Perhaps it was a shoddy story, filled with inconsistencies, sudden unfolding of events, unspecific character motivations, riddled with blanks, incomplete, inconclusive and relied upon its audience filling in the blank pages it had left them with. Everyone’s version of this story is different, perhaps it was the stranger who met his death by falling into a chasm, a gaping wound pierced through his chest, a man unable to get revenge on the stoic warrior who had wronged him in the past.

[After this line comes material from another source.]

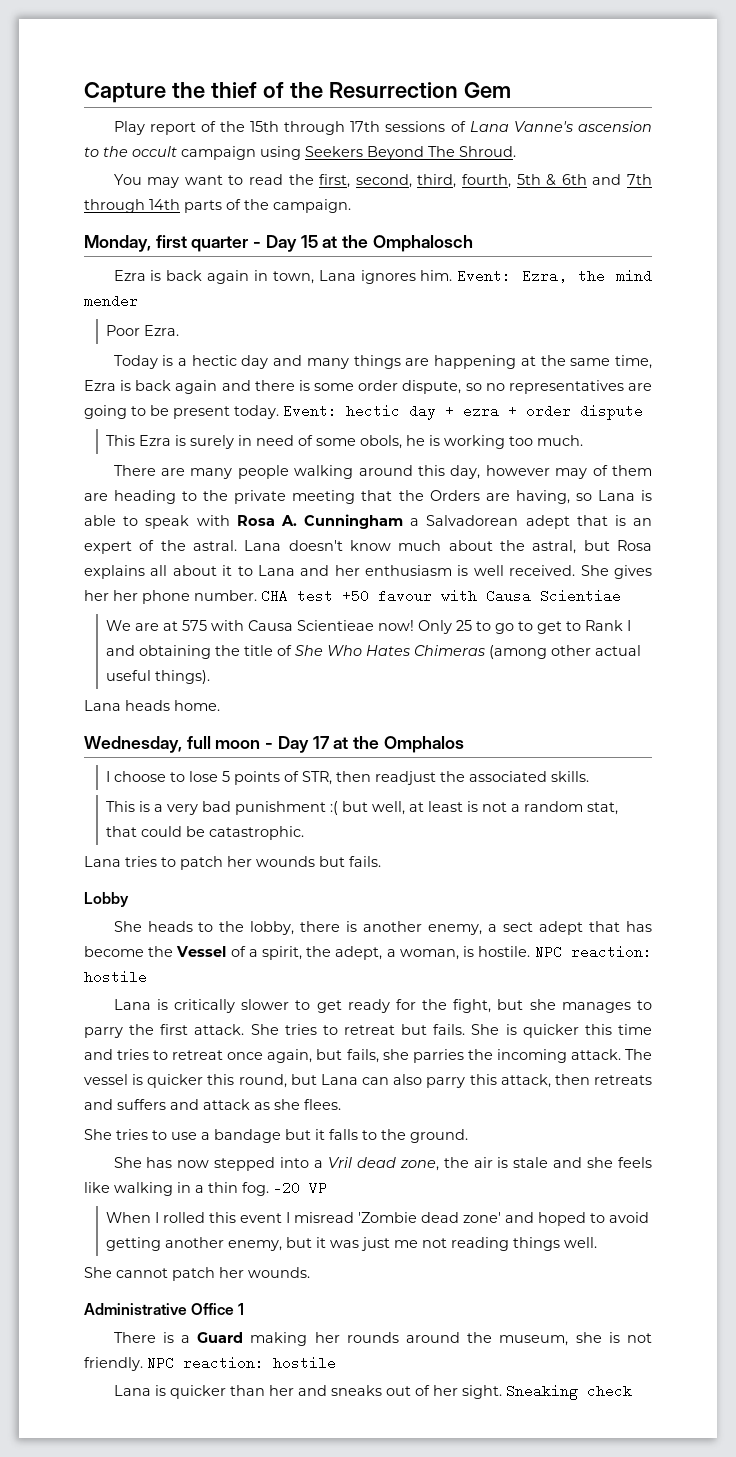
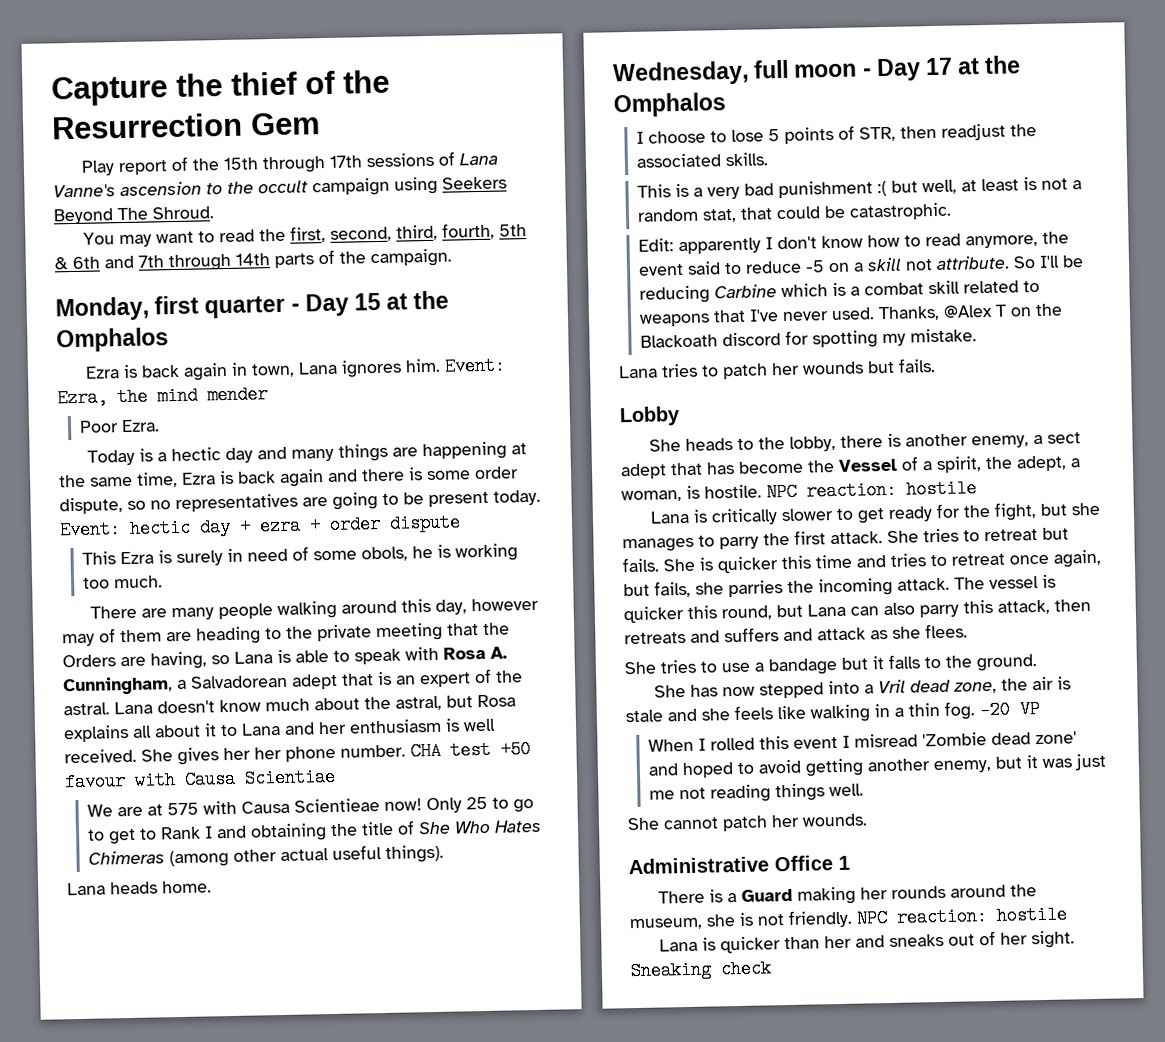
[372,235,473,252] Omphalosch -> [56,327,169,353] Omphalos
[304,514,403,529] Cunningham -> [63,676,173,696] Cunningham,
(304, 833) none -> [638,231,1070,255] [638,255,1085,276] [639,280,1041,304] [639,303,1064,327] [640,328,978,349] // Edit: apparently I don't know how to read anymore, the event said to reduce -5 on a skill not attribute. So I'll be reducing Carbine which is a combat skill related to weapons that I've never used. Thanks, @Alex T on the Blackoath discord for spotting my mistake.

Perhaps she had sliced through my stomach before falling into a river, cracking her head on the rocks below, finally killing the warrior whom she had been ordered to by her family.

Perhaps it was a story that never happened at all, a recounting of events so distorted from being passed on for so long, the truth had been obscured by legend as stories often are. It did not help that story was neither ordinary nor unordinary, that had only led to its degradation even faster. Maybe it began as a fable, maybe as a legend, maybe even as a fairy tale. Every recount is its own truth, its own story, the work of someone else filling in the blanks they had been left with. Regardless, the actual events would never be recounted accurately.

For, the only detail that was concrete was, it was a night under a shimmering moon.